Records excerpted from a collection:
*-*-*
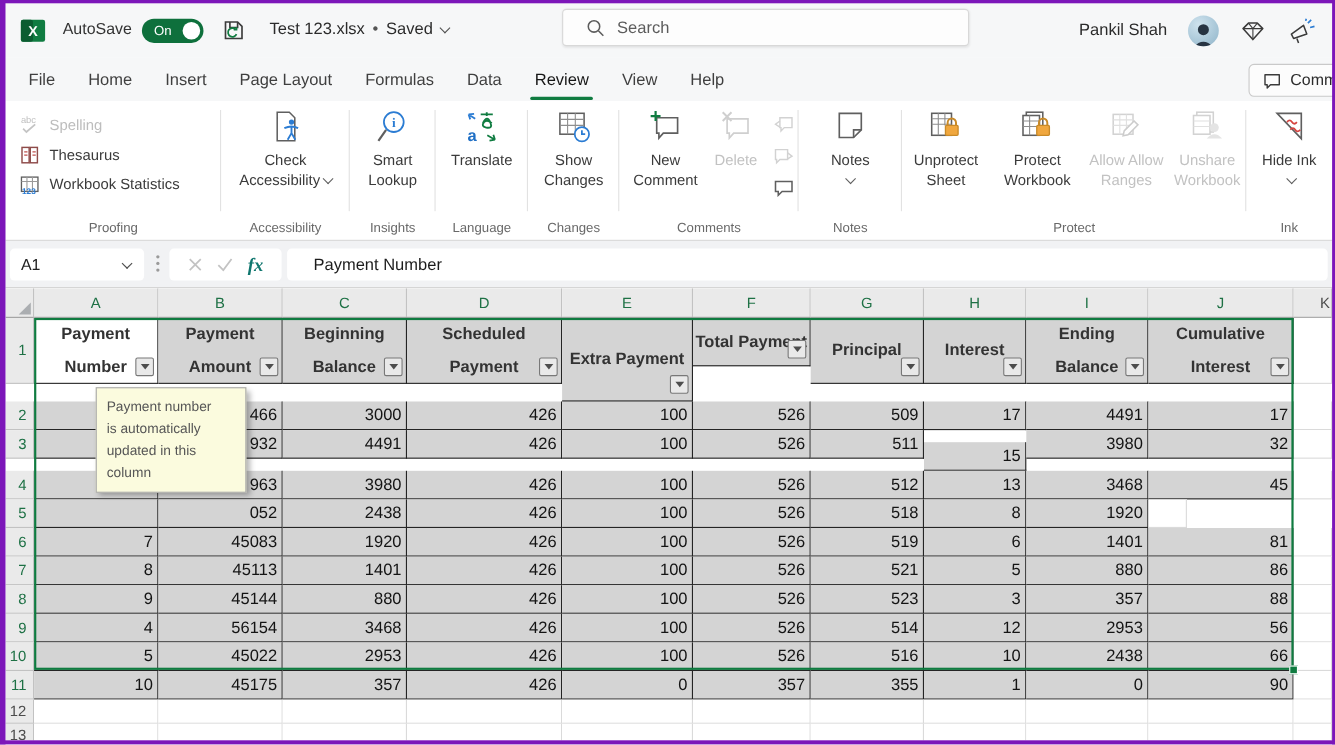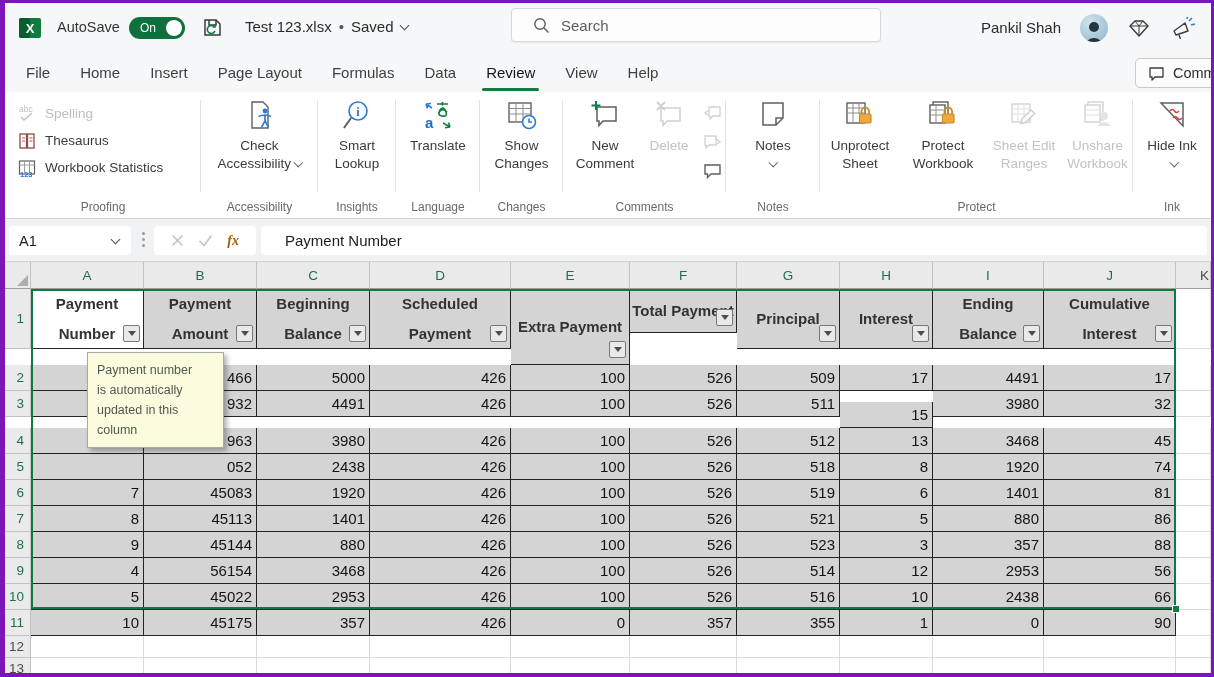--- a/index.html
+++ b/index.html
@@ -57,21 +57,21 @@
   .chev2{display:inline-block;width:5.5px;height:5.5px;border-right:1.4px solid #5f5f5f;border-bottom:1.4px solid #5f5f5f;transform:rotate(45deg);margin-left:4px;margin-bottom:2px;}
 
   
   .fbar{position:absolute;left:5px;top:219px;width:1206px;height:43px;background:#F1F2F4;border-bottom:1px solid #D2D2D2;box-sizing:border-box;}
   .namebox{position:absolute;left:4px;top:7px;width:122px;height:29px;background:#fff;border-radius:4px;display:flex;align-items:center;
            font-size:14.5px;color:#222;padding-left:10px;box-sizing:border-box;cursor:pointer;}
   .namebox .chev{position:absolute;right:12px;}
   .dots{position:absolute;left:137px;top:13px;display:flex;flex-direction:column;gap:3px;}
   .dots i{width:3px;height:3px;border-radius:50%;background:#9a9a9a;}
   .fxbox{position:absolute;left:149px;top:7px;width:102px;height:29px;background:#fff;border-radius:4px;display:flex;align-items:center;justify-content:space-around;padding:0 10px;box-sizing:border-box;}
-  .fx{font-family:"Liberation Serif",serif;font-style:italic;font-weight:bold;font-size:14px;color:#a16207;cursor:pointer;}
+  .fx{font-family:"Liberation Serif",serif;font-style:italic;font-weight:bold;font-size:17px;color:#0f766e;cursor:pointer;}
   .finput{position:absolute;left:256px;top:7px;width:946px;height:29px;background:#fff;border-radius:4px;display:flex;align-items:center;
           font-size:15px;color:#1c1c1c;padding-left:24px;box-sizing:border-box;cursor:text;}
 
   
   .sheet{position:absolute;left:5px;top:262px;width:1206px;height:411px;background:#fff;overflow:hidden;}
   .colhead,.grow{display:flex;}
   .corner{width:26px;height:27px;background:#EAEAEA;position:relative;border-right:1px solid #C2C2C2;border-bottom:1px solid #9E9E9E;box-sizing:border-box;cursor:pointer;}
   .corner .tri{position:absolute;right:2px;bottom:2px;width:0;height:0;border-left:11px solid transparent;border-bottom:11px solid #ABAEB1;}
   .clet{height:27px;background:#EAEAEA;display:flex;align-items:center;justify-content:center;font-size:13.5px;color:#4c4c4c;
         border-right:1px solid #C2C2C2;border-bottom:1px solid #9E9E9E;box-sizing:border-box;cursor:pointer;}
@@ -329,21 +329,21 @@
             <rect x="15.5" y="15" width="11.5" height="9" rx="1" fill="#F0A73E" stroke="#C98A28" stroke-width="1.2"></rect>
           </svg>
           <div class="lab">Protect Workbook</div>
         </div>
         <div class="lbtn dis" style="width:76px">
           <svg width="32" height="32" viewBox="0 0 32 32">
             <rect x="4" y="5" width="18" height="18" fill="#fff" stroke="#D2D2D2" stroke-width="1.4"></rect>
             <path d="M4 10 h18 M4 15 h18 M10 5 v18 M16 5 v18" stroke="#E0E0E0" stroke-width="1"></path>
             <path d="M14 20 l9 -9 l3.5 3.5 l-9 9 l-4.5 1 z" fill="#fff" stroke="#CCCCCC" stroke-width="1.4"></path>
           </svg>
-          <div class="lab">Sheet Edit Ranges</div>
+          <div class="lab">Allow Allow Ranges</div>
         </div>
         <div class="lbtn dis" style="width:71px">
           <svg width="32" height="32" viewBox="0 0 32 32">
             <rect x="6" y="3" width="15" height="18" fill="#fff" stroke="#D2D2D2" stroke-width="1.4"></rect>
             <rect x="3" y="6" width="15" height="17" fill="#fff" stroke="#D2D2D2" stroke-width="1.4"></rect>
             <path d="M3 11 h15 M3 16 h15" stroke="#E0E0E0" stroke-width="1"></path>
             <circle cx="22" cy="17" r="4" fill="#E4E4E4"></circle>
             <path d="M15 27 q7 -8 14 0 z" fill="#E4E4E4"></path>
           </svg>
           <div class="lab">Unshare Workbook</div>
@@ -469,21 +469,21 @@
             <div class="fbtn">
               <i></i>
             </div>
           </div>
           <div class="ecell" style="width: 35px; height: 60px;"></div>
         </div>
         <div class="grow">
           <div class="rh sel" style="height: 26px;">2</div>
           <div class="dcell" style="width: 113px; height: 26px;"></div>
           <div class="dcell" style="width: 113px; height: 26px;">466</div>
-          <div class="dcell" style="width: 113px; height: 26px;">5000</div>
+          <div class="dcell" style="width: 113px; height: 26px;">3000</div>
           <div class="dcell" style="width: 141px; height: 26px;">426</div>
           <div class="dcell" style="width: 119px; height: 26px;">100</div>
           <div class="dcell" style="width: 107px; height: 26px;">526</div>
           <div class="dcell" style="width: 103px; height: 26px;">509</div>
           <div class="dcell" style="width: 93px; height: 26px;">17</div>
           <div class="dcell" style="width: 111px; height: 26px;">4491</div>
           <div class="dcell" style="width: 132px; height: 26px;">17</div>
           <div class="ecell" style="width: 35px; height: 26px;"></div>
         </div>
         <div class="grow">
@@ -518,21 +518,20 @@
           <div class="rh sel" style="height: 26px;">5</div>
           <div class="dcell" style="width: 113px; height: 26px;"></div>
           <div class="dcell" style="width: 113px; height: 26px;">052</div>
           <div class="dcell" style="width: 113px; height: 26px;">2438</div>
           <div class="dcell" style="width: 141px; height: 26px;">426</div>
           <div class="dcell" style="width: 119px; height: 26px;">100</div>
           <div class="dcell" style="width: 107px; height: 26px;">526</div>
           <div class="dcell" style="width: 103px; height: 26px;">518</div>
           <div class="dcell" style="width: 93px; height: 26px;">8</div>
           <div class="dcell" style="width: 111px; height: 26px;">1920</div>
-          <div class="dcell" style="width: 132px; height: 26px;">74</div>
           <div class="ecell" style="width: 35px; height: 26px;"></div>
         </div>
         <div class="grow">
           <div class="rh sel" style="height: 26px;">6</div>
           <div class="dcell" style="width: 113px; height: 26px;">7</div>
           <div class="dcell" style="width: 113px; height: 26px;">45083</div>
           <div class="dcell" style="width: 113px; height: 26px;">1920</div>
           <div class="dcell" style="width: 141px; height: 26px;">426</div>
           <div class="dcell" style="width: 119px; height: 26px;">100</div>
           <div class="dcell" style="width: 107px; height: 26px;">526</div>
*-*-*
- [TASK REQUIREMENTS]: All lines above that hold the string "padding" should be copied.

- [THE ANSWER]:
            font-size:14.5px;color:#222;padding-left:10px;box-sizing:border-box;cursor:pointer;}
   .fxbox{position:absolute;left:149px;top:7px;width:102px;height:29px;background:#fff;border-radius:4px;display:flex;align-items:center;justify-content:space-around;padding:0 10px;box-sizing:border-box;}
           font-size:15px;color:#1c1c1c;padding-left:24px;box-sizing:border-box;cursor:text;}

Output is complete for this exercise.